Cuando el desarraigo se torna el destino del mundo, el alma es comparable a una planta de interior
Ahora bien, la memoria no es simplemente una entidad cognitiva para la mente. La interioridad del cuerpo también se esfuerza en adaptarse completamente al nuevo entorno. La comida puede entonces convertirse en el recordatorio más convincente de un pasado, como las migajas de la magdalena que se hunden en el té que Proust describe en su En busca del tiempo perdido. Esta experiencia es aún más común cuando uno vive en el extranjero. Puede que no sea posible identificar una experiencia semejante en los escritos de Heidegger, ya que el filósofo nunca viajó fuera de Europa, pero podemos encontrar descripciones de ella en sus discípulos extranjeros. Keiji Nishitani, uno de los representantes de la Escuela de Kioto, pasó dos años en Friburgo con Heidegger, entre 1937 y 1939. En un día de septiembre de 1938, Fumi Takahashi, la sobrina de Kitarō Nishida, que acababa de llegar a Friburgo, en abril de ese mismo año, para estudiar con Heidegger, invitó a comer a Nishitani, junto a otros dos estudiantes japoneses. Takahashi cocinó un plato japonés con ingredientes que había traído de Japón. Nishitani, que en aquel entonces llevaba siguiendo una dieta alemana durante más de un año, al probar el bol de arroz blanco, sintió algo extraordinario, como ha subrayado James Heisig: «Al comer su primer bol de arroz tras una dieta occidental estable, [Nishitani] fue arrollado por un «sabor absoluto» que iba más allá de la simple calidad de la comida».

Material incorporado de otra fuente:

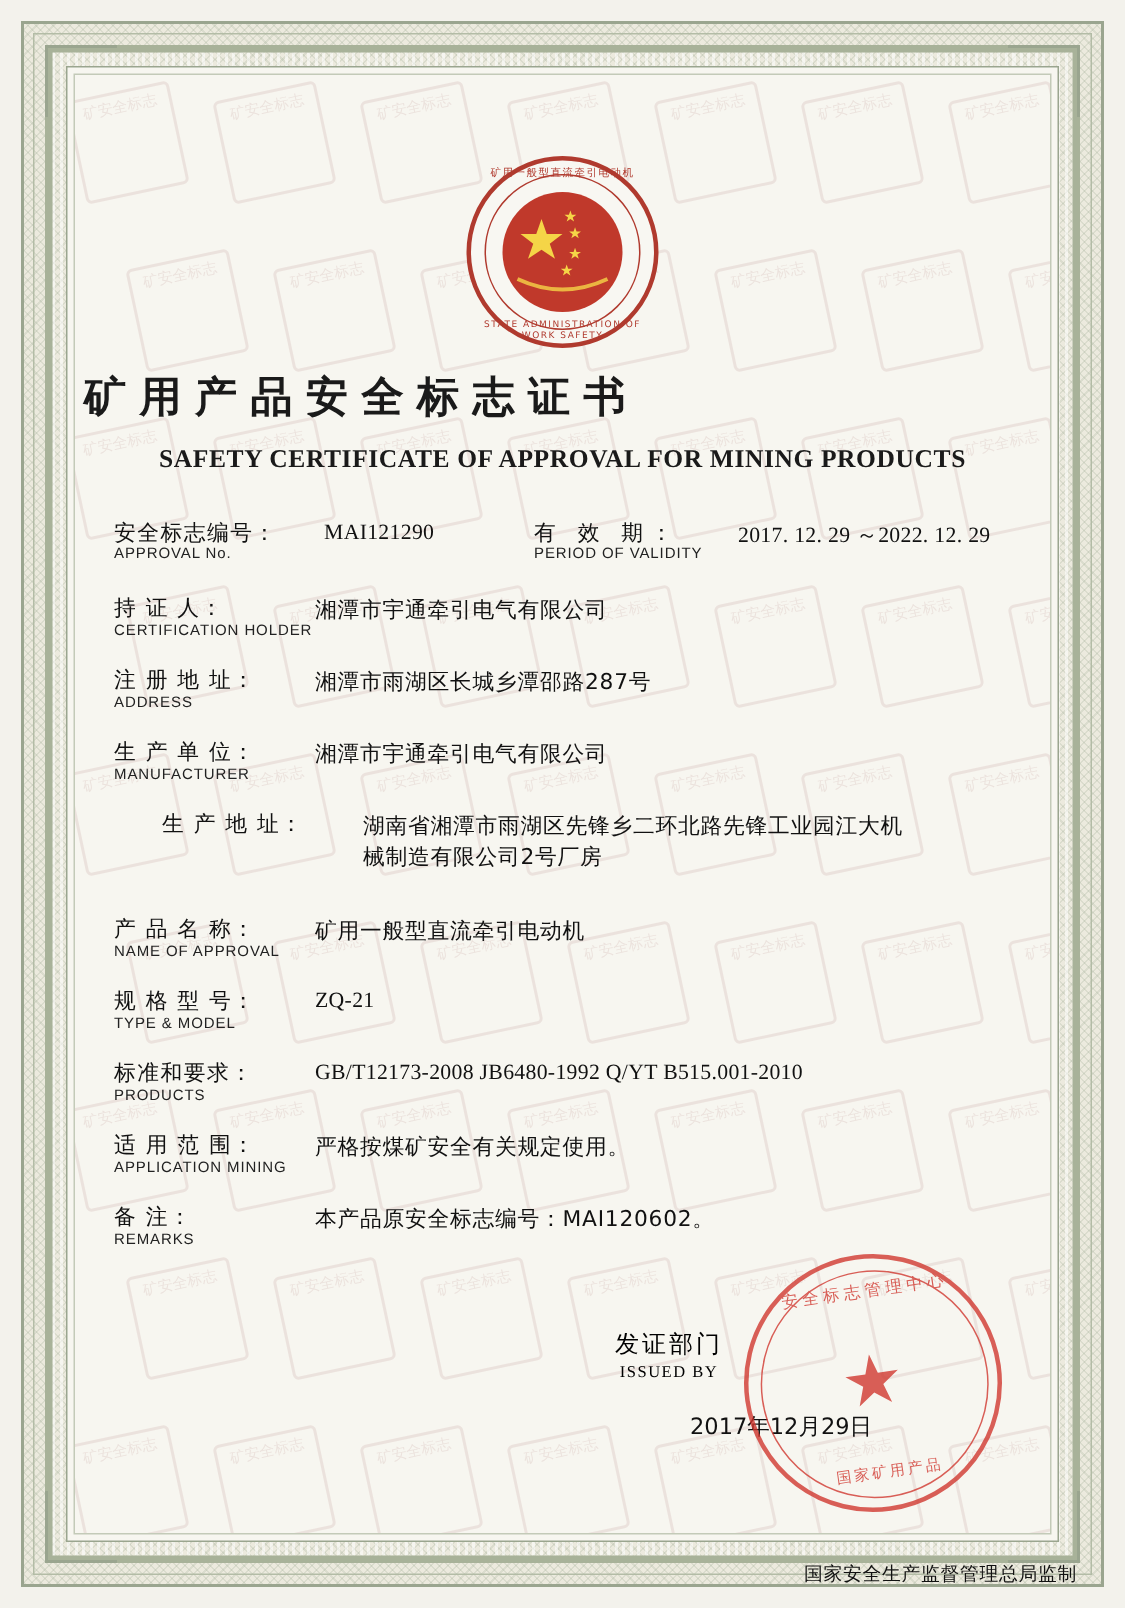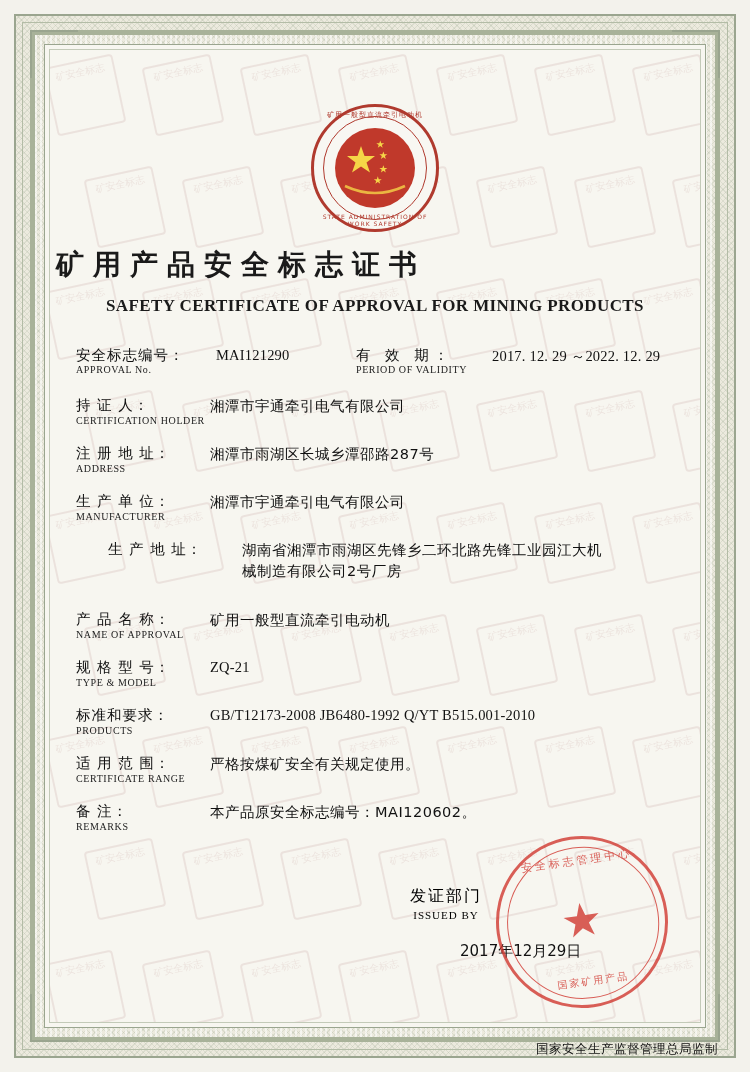--- a/index.html
+++ b/index.html
@@ -176,21 +176,21 @@
   }
 
   
   .row-top {
     position: absolute;
     left: 8px; top: 290px;
     width: 630px;
     height: 40px;
   }
   .f-cn { font-family: "DejaVu Sans", sans-serif; font-size: 14.5px; color: #111; letter-spacing: 1px;}
-  .f-en { font-family: Liberation Serif, serif; font-size: 10px; color: #222; letter-spacing: 0.6px; }
+  .f-en { font-family: Liberation Sans, sans-serif; font-size: 10px; color: #222; letter-spacing: 0.6px; }
   .val  { font-family: "Liberation Serif", serif; font-size: 14.5px; color: #111; letter-spacing: 0.2px;}
   .val-cn { font-family: "DejaVu Sans", sans-serif; font-size: 14.5px; color: #111; letter-spacing: 0.5px;}
 
   .approval-label { position: absolute; left: 12px; top: 0; }
   .approval-sub   { position: absolute; left: 12px; top: 18px; }
   .approval-val   { position: absolute; left: 152px; top: 1px; }
   .validity-label { position: absolute; left: 292px; top: 0; letter-spacing: 5px;}
   .validity-sub   { position: absolute; left: 292px; top: 18px; }
   .validity-val   { position: absolute; left: 428px; top: 1px; }
 
@@ -461,21 +461,21 @@
       </div>
 
       <div class="field h1">
         <div class="lbl-cn f-cn">标准和要求：</div>
         <div class="lbl-en f-en">PRODUCTS</div>
         <div class="fval val">GB/T12173-2008 JB6480-1992 Q/YT B515.001-2010</div>
       </div>
 
       <div class="field h1">
         <div class="lbl-cn f-cn">适 用 范 围：</div>
-        <div class="lbl-en f-en">CERTIFICATE RANGE</div>
+        <div class="lbl-en f-en">APPLICATION MINING</div>
         <div class="fval val-cn">严格按煤矿安全有关规定使用。</div>
       </div>
 
       <div class="field h1">
         <div class="lbl-cn f-cn">备        注：</div>
         <div class="lbl-en f-en">REMARKS</div>
         <div class="fval val-cn">本产品原安全标志编号：MAI120602。</div>
       </div>
 
     </div>

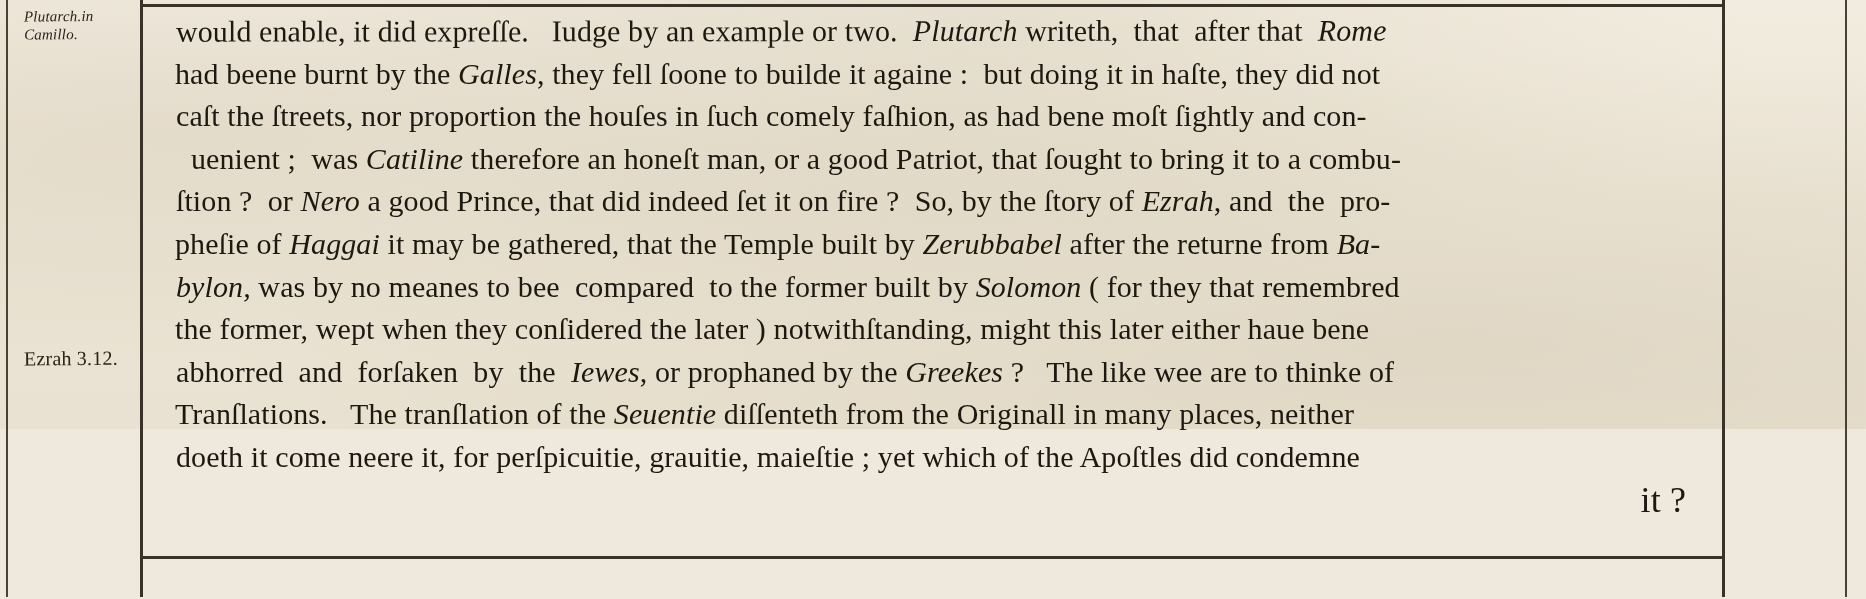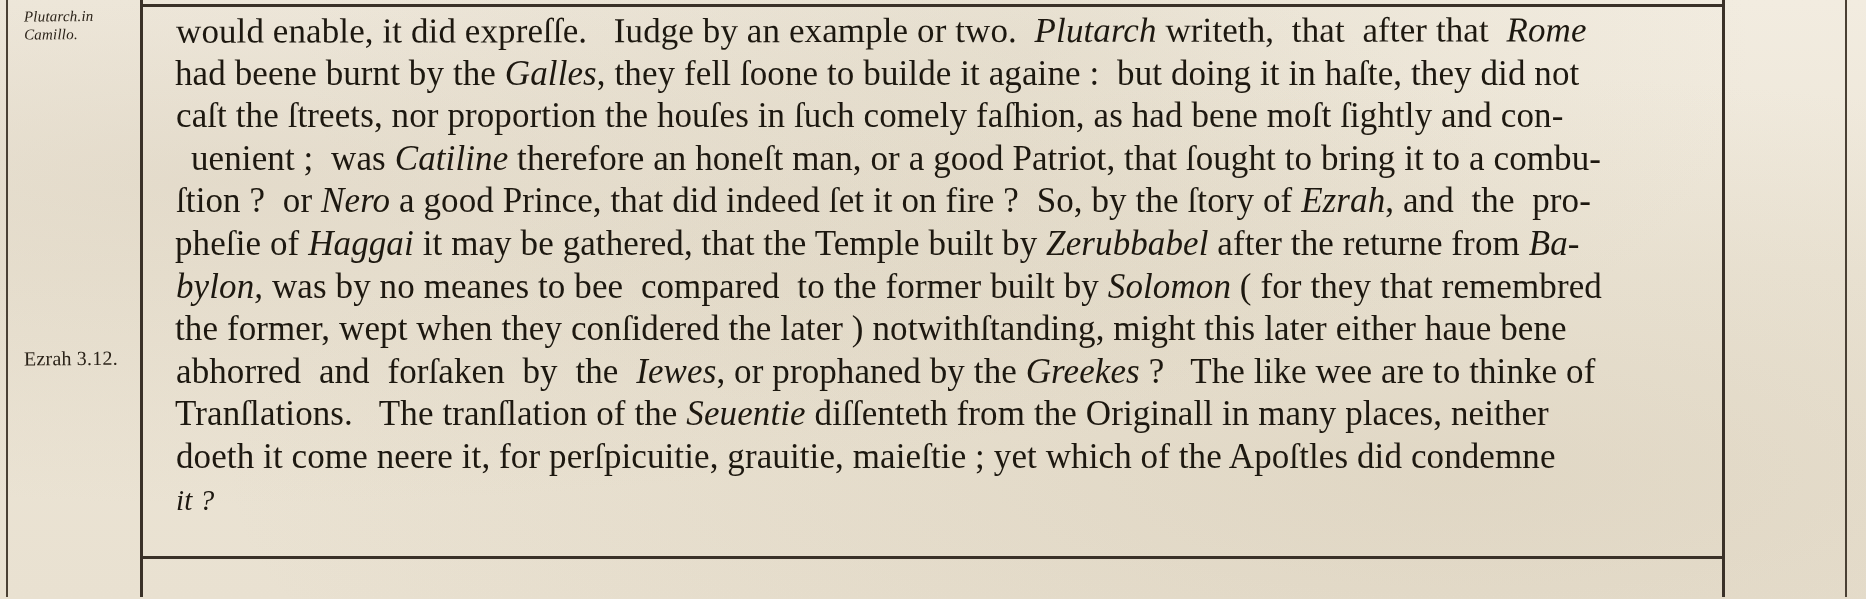--- a/index.html
+++ b/index.html
@@ -10,21 +10,21 @@
   body {
     width: 1866px;
     height: 599px;
     overflow: hidden;
     font-family: "Liberation Serif", serif;
   }
 
   #page {
     position: relative;
     width: 1866px;
-    height: 599px;
+    height: 429px;
     background: #bef264;
   }
 
   
   #page::before {
     content: "";
     position: absolute;
     inset: 0;
     background:
       radial-gradient(ellipse at 12% 30%, rgba(190,175,150,0.22), rgba(190,175,150,0) 55%),
@@ -119,33 +119,32 @@
     left: 176px;
     top: 10px;
     width: 1532px;
     height: 540px;
     color: #201a12;
   }
 
   .line {
     position: relative;
     height: 42.6px;
-    font-size: 35px;
+    font-size: 30px;
     line-height: 42.6px;
     white-space: nowrap;
     letter-spacing: 0.1px;
     color: #1d1810;
   }
   .line span { white-space: pre; }
   .it { font-style: italic; }
   .lastline {
-    text-align: left;
+    text-align: right;
     padding-right: 22px;
-    font-size: 29px;
-    font-style: italic;
+    font-size: 36px;
   }
 
   
   .l1 { transform: translateX(0px) rotate(-0.05deg); }
   .l2 { transform: translateX(-1px); }
   .l3 { transform: translateX(0px); }
   .l4 { transform: translateX(-1px); margin-left: 16px; }
   .l5 { transform: translateX(0px); }
   .l6 { transform: translateX(-1px); }
   .l7 { transform: translateX(0px); }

Imaginad si Heidegger hubiese dado clase en Japón: ¿hubiese sido capaz de olvidar la gastronomía de Suabia comiendo sashimi y sushi? Probablemente, no. En el caso de Nishitani, la nostalgia [Heimweh] llegó cuando, en lugar del Kornbrot, el shirogohan estimuló sus papilas gustativas, pero la sensación fue más allá de estas y afectó a todo el cuerpo. La tierra no tiene nada que ver con lo que se aprende de la propia nación en las clases de historia, sino que está inscrita en el cuerpo como una de sus partes más íntimas e inexplicables. La experiencia de lo inquietante [Unheimlich] únicamente refuerza la añoranza de la tierra [Heimat].
Este texto es un fragmento de ‘Post-Europa‘ (Mutatis Mutandis, 2025), de Yuk Hui.